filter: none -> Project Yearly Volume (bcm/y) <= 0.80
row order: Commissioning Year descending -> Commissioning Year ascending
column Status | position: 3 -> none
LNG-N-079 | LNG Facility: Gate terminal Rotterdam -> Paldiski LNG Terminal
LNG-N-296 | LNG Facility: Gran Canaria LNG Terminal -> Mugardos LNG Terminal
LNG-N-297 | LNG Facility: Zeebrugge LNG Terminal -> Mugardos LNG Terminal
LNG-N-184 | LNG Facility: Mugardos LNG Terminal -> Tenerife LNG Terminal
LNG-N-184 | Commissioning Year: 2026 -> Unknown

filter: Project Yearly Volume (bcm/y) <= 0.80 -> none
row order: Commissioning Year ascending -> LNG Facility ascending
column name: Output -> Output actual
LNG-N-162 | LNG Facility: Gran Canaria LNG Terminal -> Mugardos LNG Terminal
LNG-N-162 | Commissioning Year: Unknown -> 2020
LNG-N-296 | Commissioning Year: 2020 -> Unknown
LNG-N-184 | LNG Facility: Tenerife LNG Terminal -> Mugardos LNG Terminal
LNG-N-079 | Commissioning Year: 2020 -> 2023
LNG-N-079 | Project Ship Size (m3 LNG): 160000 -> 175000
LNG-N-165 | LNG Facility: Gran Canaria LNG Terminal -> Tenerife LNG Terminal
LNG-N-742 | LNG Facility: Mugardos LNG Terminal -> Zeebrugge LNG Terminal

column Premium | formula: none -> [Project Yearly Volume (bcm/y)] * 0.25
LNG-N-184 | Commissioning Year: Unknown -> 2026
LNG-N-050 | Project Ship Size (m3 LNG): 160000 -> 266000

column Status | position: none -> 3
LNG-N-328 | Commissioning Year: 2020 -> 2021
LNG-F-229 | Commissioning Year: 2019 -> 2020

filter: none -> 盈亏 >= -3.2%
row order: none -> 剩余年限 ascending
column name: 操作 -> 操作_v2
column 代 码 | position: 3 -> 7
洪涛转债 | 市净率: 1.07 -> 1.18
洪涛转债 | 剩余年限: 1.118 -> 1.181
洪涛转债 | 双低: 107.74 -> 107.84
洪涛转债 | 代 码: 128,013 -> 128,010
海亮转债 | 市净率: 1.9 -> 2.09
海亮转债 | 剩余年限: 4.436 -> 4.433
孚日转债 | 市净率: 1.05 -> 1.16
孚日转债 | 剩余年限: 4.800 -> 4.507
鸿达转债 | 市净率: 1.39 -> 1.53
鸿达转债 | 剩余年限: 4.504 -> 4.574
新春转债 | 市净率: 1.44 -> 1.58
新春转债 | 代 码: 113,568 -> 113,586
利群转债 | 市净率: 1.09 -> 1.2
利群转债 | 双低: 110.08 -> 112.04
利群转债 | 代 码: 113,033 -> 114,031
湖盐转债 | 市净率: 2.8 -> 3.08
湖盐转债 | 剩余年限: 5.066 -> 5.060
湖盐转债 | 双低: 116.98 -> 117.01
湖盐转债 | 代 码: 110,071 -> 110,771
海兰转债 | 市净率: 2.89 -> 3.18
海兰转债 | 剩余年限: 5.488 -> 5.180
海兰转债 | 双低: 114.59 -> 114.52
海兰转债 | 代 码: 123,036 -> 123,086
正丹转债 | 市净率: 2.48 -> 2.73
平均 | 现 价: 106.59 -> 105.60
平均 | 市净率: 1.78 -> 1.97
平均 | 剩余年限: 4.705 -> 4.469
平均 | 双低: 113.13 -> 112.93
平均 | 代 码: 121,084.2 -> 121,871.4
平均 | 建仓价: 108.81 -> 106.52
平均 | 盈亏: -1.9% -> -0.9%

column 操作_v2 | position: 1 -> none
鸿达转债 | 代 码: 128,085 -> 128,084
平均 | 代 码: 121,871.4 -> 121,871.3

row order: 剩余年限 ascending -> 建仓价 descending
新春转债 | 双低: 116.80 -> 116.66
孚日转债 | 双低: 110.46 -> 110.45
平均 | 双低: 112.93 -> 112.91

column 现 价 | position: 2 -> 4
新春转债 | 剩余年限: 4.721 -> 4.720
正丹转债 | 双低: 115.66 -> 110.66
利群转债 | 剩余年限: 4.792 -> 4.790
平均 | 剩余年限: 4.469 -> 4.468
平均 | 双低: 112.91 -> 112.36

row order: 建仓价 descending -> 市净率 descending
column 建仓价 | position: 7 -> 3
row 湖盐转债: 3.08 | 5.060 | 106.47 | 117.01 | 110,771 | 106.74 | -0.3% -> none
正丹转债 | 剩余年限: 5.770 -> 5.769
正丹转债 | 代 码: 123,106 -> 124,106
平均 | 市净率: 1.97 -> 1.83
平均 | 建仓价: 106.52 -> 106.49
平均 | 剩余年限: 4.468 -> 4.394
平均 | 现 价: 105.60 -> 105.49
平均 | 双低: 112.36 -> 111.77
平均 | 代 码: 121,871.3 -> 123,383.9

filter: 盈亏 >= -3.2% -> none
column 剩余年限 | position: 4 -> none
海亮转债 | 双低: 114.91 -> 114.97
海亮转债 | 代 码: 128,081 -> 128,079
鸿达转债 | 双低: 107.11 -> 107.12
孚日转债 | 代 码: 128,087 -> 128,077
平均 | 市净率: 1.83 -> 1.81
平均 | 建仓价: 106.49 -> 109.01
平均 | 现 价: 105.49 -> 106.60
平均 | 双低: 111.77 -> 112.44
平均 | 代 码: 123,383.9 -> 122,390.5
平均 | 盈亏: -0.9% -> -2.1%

_Assignment_
Beginning with the first line of the entries, repeat each line exactly until you have reproduced the one containing "LNG-N-742 | LNG", and add nothing further.

_Reply to the exercise_
filter: none -> Project Yearly Volume (bcm/y) <= 0.80
row order: Commissioning Year descending -> Commissioning Year ascending
column Status | position: 3 -> none
LNG-N-079 | LNG Facility: Gate terminal Rotterdam -> Paldiski LNG Terminal
LNG-N-296 | LNG Facility: Gran Canaria LNG Terminal -> Mugardos LNG Terminal
LNG-N-297 | LNG Facility: Zeebrugge LNG Terminal -> Mugardos LNG Terminal
LNG-N-184 | LNG Facility: Mugardos LNG Terminal -> Tenerife LNG Terminal
LNG-N-184 | Commissioning Year: 2026 -> Unknown

filter: Project Yearly Volume (bcm/y) <= 0.80 -> none
row order: Commissioning Year ascending -> LNG Facility ascending
column name: Output -> Output actual
LNG-N-162 | LNG Facility: Gran Canaria LNG Terminal -> Mugardos LNG Terminal
LNG-N-162 | Commissioning Year: Unknown -> 2020
LNG-N-296 | Commissioning Year: 2020 -> Unknown
LNG-N-184 | LNG Facility: Tenerife LNG Terminal -> Mugardos LNG Terminal
LNG-N-079 | Commissioning Year: 2020 -> 2023
LNG-N-079 | Project Ship Size (m3 LNG): 160000 -> 175000
LNG-N-165 | LNG Facility: Gran Canaria LNG Terminal -> Tenerife LNG Terminal
LNG-N-742 | LNG Facility: Mugardos LNG Terminal -> Zeebrugge LNG Terminal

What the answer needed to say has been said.